Given a small list of functions, an arbitrary DAG representing the when to call the functions and where the outputs of them go, and a small starting initial data set, is there any library where I could just load all that (obviously formatted to some specification) into GPU ram and run the whole thing in a reasonably optimal manner? If not, is there a simple way to make one I’m missing?

While you can of course execute things like this on CPUs that could just call the GPU for each function, I don’t want the overhead of constantly sending things on and off the GPU because the functions I’m working with are very small and because I’m concerned about how optimal core parallelization for independent functions in the DAG would be.

That’s a pretty vague description. Do you have a reference implementation on the CPU? A light-weight solution could be based on function pointers, but this offers limited flexibility and generality. An approach with more overhead but great flexibility and generality could be based on run-time compilation.

[url]NVRTC (Runtime Compilation) :: CUDA Toolkit Documentation

Here’s an example for CPU clusters of what I’m looking for Custom Graphs — Dask documentation, in this case replacing each CPU in the cluster with a GPU core.

In essence, I have a small number of functions of basic functions. They’re organized into a DAG, indicating the general order functions have to be called, which functions have to be called before which, and where the outputs and inputs go, etc. The DAG starts by taking a small amount of initial data. I’d like a little task scheduling program running on the GPU that reads the DAG and has cores execute the functions accordingly.

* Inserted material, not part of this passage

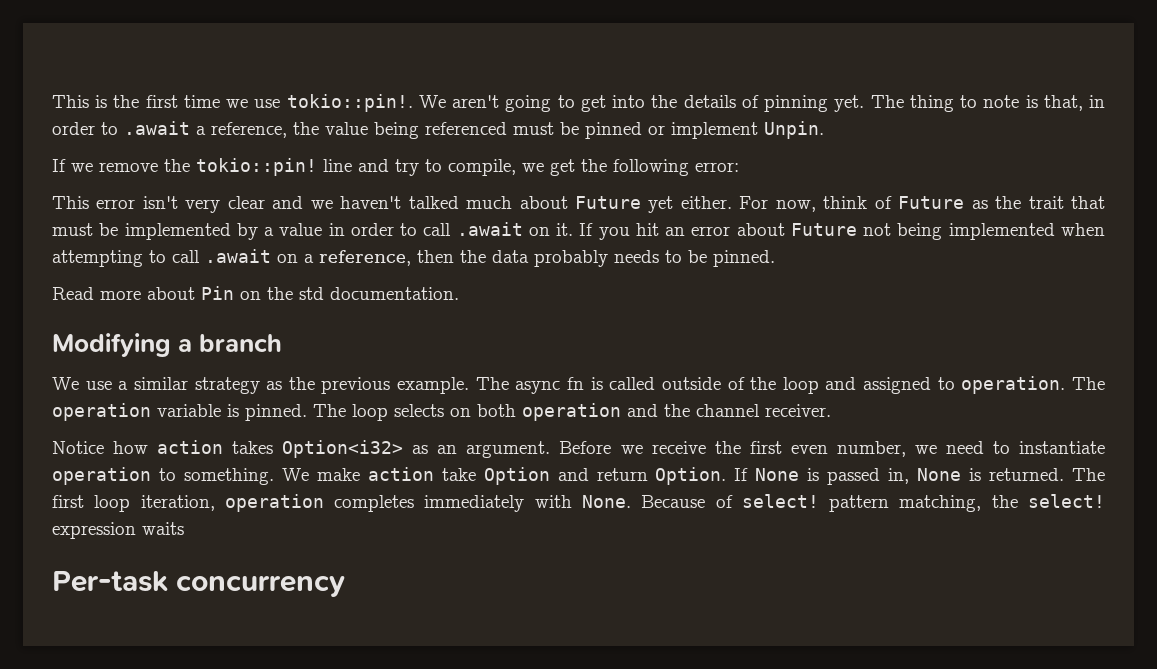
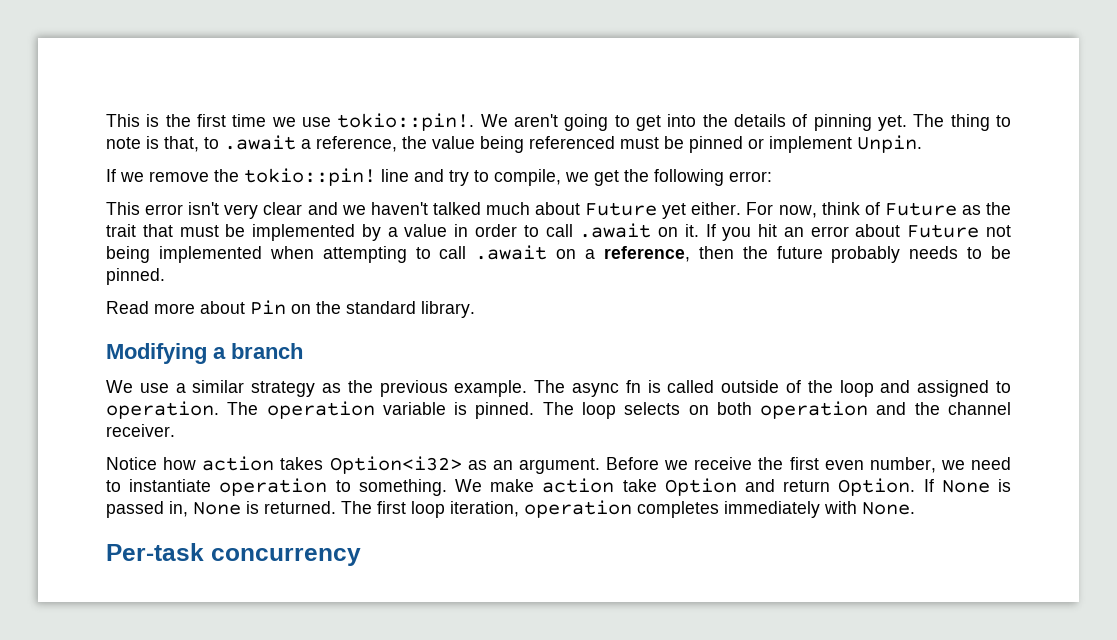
[1089,95,1106,108] [52,122,95,135] in order -> (199, 144) none
[492,250,529,263] data -> [776,246,823,259] future
[299,287,459,300] std documentation. -> [346,301,475,318] standard library.
[641,494,1106,512] [52,522,184,539] Because of select! pattern matching, the select! expression waits -> (915, 508) none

Many of the functions I’m interested in running would take less than a microsecond to run on a core, and the transfer time to load even an empty kernel is around 3 microseconds, so I can’t just have the CPU issues a large number of calls.

The overhead for a null kernel is more like 5 usec. Depending on what these functions are, you may be able to set up a kernel that traverses the DAG, and where your mystery functions are simply device functions. It is also possible that your task is not suitable for GPU acceleration since it does not expose enough parallelism.

“Depending on what these functions are, you may be able to set up a kernel that traverses the DAG, and where your mystery functions are simply device functions.”

Could you please elaborate on this a little?